Delivery history (including failure reasons and response bodies) is visible in Settings → Developer → Webhooks → Deliveries, and via the API at GET /api/v1/webhooks/:id/deliveries.

Delivery limits

Each firm can receive up to 1,000 webhook deliveries per day (UTC). Deliveries beyond the cap are skipped and recorded in your delivery history with status rate_limited — they are not sent and not retried. The counter resets at midnight UTC.

Auto-pause on repeated failures

If an endpoint fails 100 consecutive delivery attempts, Streamline automatically pauses it so a dead URL doesn't consume your delivery quota. A paused endpoint shows as inactive with a pausedAt timestamp and disabledReason: "auto_paused_consecutive_failures" in GET /api/v1/webhooks.

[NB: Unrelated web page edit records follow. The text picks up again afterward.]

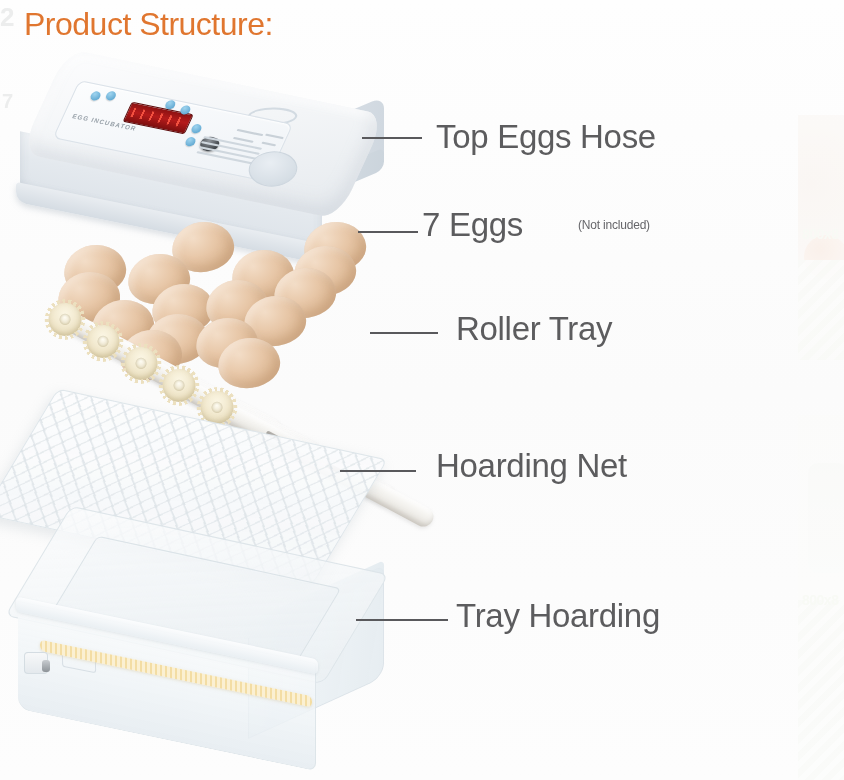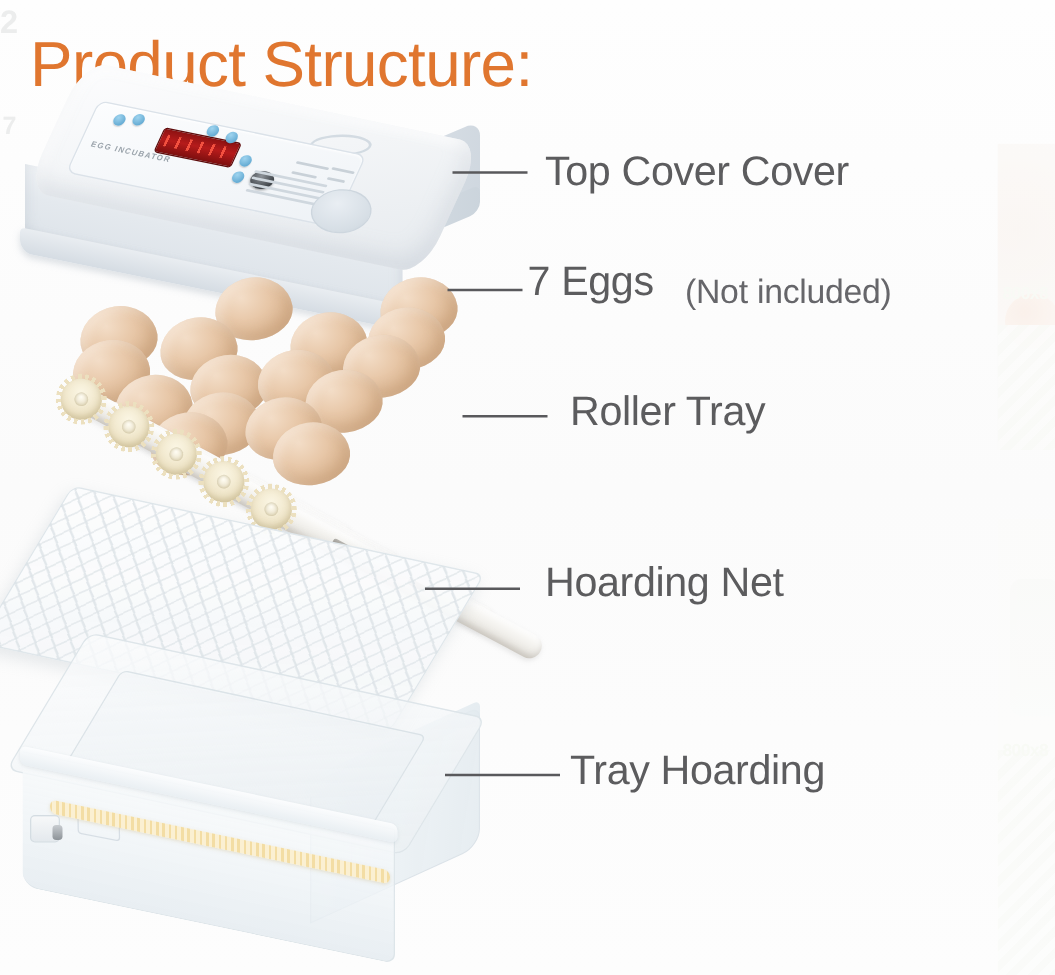--- a/index.html
+++ b/index.html
@@ -35,8 +35,8 @@
   
   #title {
     position: absolute;
-    left: 24px; top: 22px;
-    font-size: 51px;
+    left: 24px; top: 6px;
+    font-size: 32px;
     letter-spacing: -0.5px;
     color: #E0762F;
     font-family: "Liberation Sans", sans-serif;

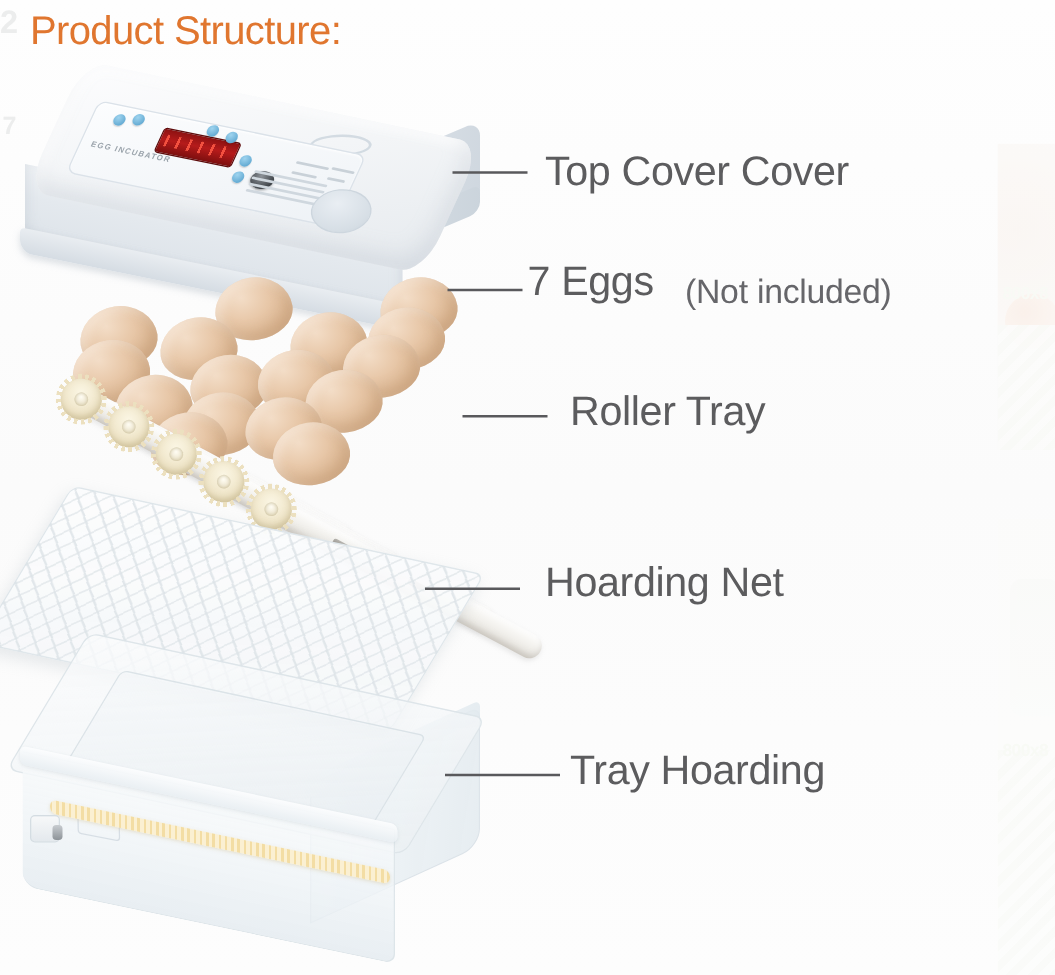--- a/index.html
+++ b/index.html
@@ -503,7 +503,7 @@
 
   <div class="callout">
     <div class="leader" style="left:362px; top:137px; width:60px;"></div>
-    <div class="label-text label-main" style="left:436px; top:118px;">Top Cover Cover</div>
+    <div class="label-text label-main" style="left:436px; top:118px;">Top Eggs Hose</div>
   </div>
 
   <div class="callout">

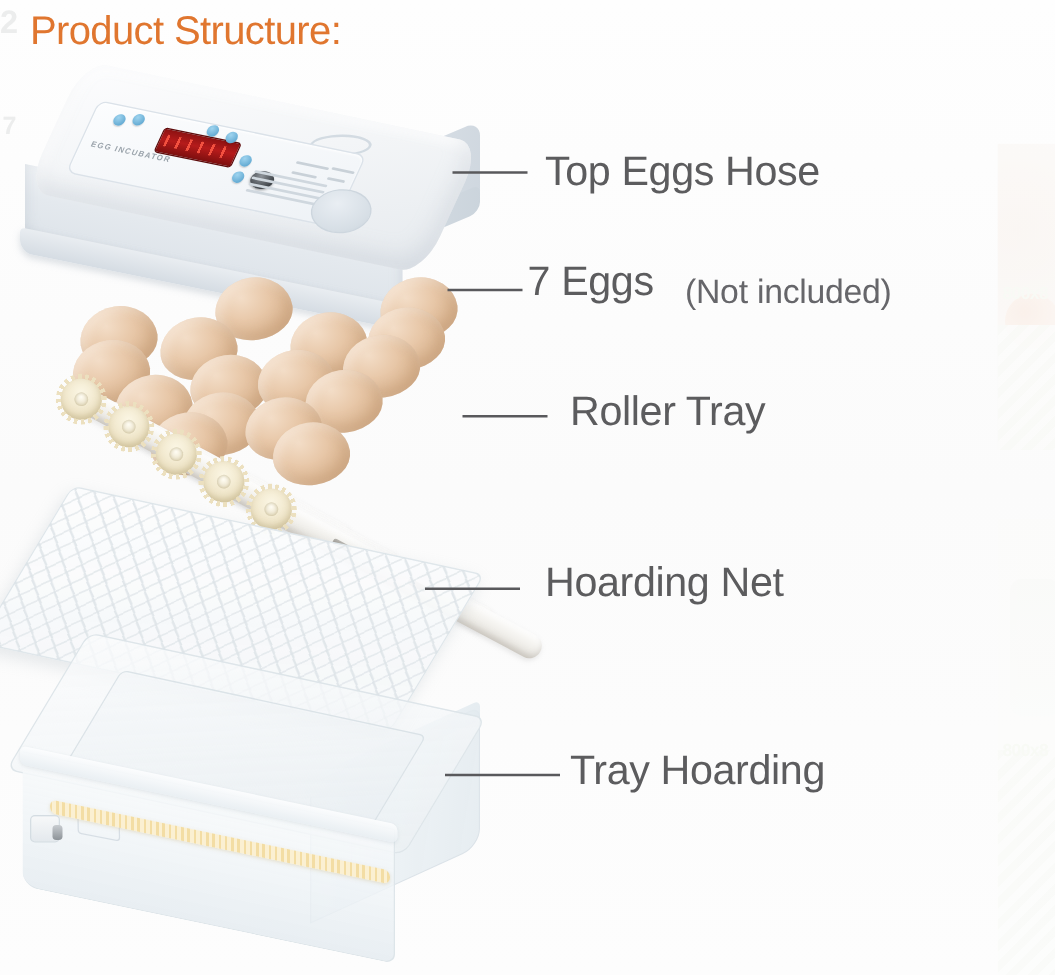--- a/index.html
+++ b/index.html
@@ -93,7 +93,7 @@
     letter-spacing: -0.3px;
   }
   .label-main { font-size: 33px; }
-  .label-sub  { font-size: 27px; color: #66666a; letter-spacing: -0.2px; }
+  .label-sub  { font-size: 12px; color: #66666a; letter-spacing: -0.2px; margin-left: 30px; }
 
   
   #parts { position:absolute; inset:0; }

To resume deliveries, reactivate the endpoint in Settings → Developer — reactivation resets the failure counter. Deliveries skipped while paused are not replayed.

Testing webhooks locally

To receive webhooks during local development, expose your local server with a tunneling tool:

  • ngrokngrok http 3000 → use the generated https:// URL as your endpoint
  • Cloudflare Tunnelcloudflared tunnel --url localhost:3000
  • webhook.site — paste your webhook.site URL as the endpoint to inspect raw payloads without writing any code

Register the tunnel URL in Settings → Developer → Webhooks, trigger an action in the dashboard (send a report, add a client), and watch the delivery appear.